Plaintiff alleges that for months before her termination "Bookout . . . comment[ed] upon her appearance and compliment[ed] her on a frequent basis," and he "made numerous comments about how attractive he found [her]." (Doc. 1 ¶ 11, 12.) However, "[a] man can compliment a woman's looks . . . on one or several occasions, by telling her that she is looking `very beautiful,' or words to that effect, without fear of being found guilty of sexual harassment for having done so." Gupta, 212 F.3d at 584. Indeed, "[n]ot uncommonly such words show a flirtatious purpose, but flirtation is not sexual harassment." Id. (citation omitted). Thus, the alleged "unlawful conduct" — Bookout's comments and compliments — cannot support a finding that plaintiff reasonably believed Bookout's conduct violated Title VII by creating a hostile work environment based on sex.

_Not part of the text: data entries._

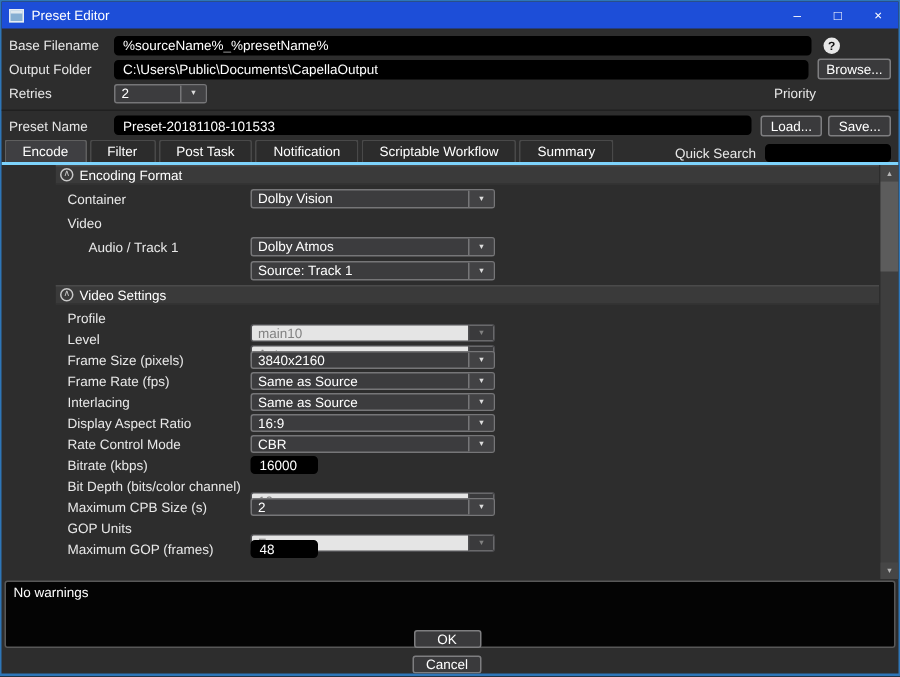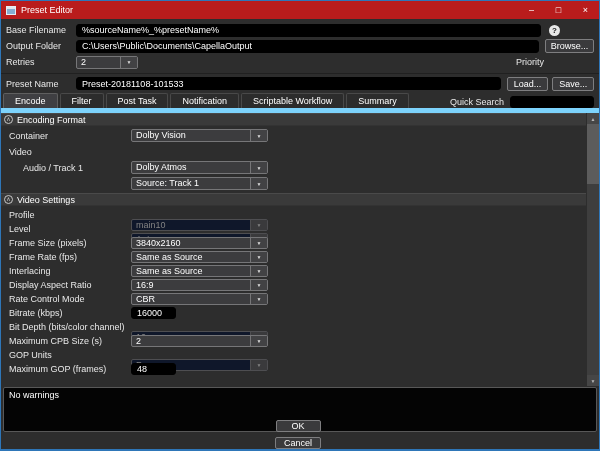"Preset Editor" .titlebar { background: #b91c1c -> #1d4ed8 }
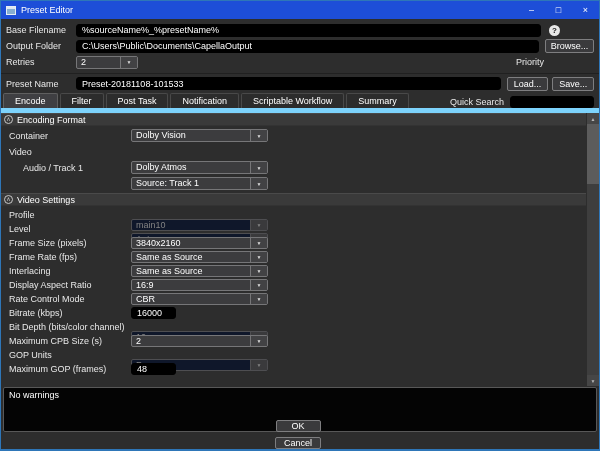"Encoding Format" .main { border-top: 5px solid #7dd3fc -> 2px solid #7dd3fc; padding-left: none -> 36px }
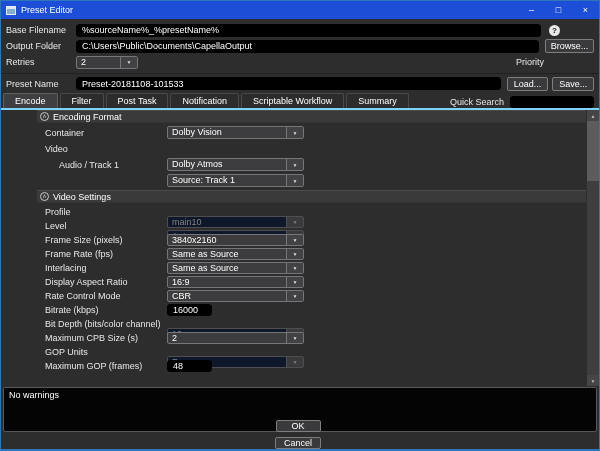"Dolby Vision" .dd { width: 137px -> 163px }
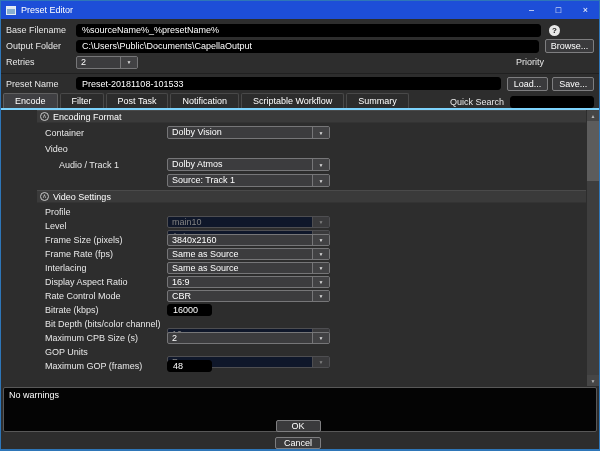"main10" .dd.disabled { background: #0f172a -> #e5e5e5 }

Therefore, defendant's Motion to Dismiss, (doc. 9), will be granted and plaintiff's retaliation claim will be dismissed.
In her response, plaintiff asks the court for an opportunity to replead her claim. (Doc. 12 at 6.) The court will allow plaintiff to replead her Complaint to allege any causes of action she may have under the facts of this case.
For the foregoing reasons, the court is of the opinion that plaintiff's Complaint fails to state a retaliation claim for which relief may be granted. An Order granting defendant's Motion to Dismiss plaintiff's Complaint and giving her the opportunity to file an Amended Complaint will be entered contemporaneously with this Memorandum Opinion.
Bryant v. Dupree, 252 F.3d 1161, 1163 (11th Cir. 2001).